**REQUIRED WORK**
Begin with the line that contains "Voltage:DC13V-30V: 8 x" and transcribe each line after it, up to and including the last line of the listing below.

**AVAILABLE DATA**
————

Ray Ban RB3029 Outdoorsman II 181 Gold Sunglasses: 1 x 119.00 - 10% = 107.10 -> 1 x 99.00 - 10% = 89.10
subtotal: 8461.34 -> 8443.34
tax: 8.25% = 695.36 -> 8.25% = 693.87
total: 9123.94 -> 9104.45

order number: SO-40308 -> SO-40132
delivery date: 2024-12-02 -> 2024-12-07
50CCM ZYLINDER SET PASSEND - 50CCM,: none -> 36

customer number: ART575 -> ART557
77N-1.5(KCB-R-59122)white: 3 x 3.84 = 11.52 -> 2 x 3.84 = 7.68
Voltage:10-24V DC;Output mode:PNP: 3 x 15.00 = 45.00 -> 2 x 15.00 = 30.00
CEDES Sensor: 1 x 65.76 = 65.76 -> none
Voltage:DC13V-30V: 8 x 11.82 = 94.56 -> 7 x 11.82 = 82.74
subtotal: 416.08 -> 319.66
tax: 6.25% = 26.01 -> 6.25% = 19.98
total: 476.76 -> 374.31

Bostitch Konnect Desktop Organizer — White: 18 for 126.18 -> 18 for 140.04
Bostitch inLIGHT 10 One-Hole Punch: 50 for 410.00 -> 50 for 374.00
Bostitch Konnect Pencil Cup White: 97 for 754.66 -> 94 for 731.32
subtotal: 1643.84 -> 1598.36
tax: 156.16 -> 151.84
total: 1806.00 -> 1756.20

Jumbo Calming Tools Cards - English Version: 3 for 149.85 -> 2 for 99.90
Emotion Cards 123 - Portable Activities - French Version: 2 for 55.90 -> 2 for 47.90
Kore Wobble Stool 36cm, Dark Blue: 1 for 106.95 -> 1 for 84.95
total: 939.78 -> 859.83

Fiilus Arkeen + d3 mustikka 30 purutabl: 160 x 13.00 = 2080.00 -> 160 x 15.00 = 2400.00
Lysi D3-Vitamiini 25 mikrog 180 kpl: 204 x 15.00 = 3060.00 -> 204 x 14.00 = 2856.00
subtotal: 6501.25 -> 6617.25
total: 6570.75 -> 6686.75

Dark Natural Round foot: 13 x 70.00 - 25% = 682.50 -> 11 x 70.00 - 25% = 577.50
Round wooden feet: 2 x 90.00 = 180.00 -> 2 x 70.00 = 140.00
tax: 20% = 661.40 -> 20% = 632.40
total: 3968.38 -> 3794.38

————

**COMPLETED EXERCISE**
Voltage:DC13V-30V: 8 x 11.82 = 94.56 -> 7 x 11.82 = 82.74
subtotal: 416.08 -> 319.66
tax: 6.25% = 26.01 -> 6.25% = 19.98
total: 476.76 -> 374.31

Bostitch Konnect Desktop Organizer — White: 18 for 126.18 -> 18 for 140.04
Bostitch inLIGHT 10 One-Hole Punch: 50 for 410.00 -> 50 for 374.00
Bostitch Konnect Pencil Cup White: 97 for 754.66 -> 94 for 731.32
subtotal: 1643.84 -> 1598.36
tax: 156.16 -> 151.84
total: 1806.00 -> 1756.20

Jumbo Calming Tools Cards - English Version: 3 for 149.85 -> 2 for 99.90
Emotion Cards 123 - Portable Activities - French Version: 2 for 55.90 -> 2 for 47.90
Kore Wobble Stool 36cm, Dark Blue: 1 for 106.95 -> 1 for 84.95
total: 939.78 -> 859.83

Fiilus Arkeen + d3 mustikka 30 purutabl: 160 x 13.00 = 2080.00 -> 160 x 15.00 = 2400.00
Lysi D3-Vitamiini 25 mikrog 180 kpl: 204 x 15.00 = 3060.00 -> 204 x 14.00 = 2856.00
subtotal: 6501.25 -> 6617.25
total: 6570.75 -> 6686.75

Dark Natural Round foot: 13 x 70.00 - 25% = 682.50 -> 11 x 70.00 - 25% = 577.50
Round wooden feet: 2 x 90.00 = 180.00 -> 2 x 70.00 = 140.00
tax: 20% = 661.40 -> 20% = 632.40
total: 3968.38 -> 3794.38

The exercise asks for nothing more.